ESTIMATING SPECIES TREES USING MULTIPLE-ALLELE DNA SEQUENCE DATA

Abstract
Several techniques, such as concatenation and consensus methods, are available for combining data from multiple loci to produce a single statement of phylogenetic relationships. However, when multiple alleles are sampled from individual species, it becomes more challenging to estimate relationships at the level of species, either because concatenation becomes inappropriate due to conflicts among individual gene trees, or because the species from which multiple alleles have been sampled may not form monophyletic groups in the estimated tree.
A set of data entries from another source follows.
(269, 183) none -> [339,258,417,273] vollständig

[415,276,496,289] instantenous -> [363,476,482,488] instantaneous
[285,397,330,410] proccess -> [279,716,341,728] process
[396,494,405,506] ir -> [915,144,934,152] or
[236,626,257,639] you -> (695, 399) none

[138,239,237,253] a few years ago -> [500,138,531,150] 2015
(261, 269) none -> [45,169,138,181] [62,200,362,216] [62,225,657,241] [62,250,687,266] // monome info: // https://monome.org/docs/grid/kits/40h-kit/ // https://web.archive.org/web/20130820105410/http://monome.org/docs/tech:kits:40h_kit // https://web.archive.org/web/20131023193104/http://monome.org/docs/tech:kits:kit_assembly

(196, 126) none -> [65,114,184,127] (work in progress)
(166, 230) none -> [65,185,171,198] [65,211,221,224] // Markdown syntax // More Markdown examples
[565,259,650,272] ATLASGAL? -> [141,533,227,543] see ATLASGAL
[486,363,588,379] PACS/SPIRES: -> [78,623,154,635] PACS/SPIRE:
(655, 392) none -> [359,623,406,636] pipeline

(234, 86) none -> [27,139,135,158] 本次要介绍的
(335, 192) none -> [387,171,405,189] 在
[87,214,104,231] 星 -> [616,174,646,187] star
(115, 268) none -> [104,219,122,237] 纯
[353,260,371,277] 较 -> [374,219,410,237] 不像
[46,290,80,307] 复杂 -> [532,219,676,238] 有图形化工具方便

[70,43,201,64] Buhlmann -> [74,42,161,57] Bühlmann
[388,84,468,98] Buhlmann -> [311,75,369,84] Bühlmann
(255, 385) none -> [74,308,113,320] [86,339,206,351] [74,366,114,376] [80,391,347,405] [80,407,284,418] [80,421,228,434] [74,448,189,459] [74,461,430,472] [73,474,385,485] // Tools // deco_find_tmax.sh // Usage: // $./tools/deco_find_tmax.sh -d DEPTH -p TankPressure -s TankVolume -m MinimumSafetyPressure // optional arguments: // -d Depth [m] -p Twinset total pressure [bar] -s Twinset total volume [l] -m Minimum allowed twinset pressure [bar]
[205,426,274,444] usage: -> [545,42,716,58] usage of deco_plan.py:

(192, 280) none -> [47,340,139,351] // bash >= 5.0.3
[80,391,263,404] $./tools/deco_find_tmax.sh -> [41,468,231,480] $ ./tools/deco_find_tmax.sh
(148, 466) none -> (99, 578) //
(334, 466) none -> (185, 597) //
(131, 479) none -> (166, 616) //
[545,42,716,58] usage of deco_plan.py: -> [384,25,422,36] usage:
We propose a Bayesian hierarchical model to reconstruct species trees from multipleallele, multilocus sequence data, building on a recently proposed method for estimating species trees from single allele multilocus data. A two-step Markov Chain Monte Carlo (MCMC) algorithm is adopted to estimate the posterior distribution of the species tree. The model is applied to estimate the posterior distribution of species trees for two multiple-allele datasets-yeast (Saccharomyces) and birds (Manacus-manakins). The estimates of the species trees using our method are consistent with those inferred from other methods and genetic markers, but in contrast to other species tree methods, it provides credible regions for the species tree. The Bayesian approach described here provides a powerful framework for statistical testing and integration of population genetics and phylogenetics.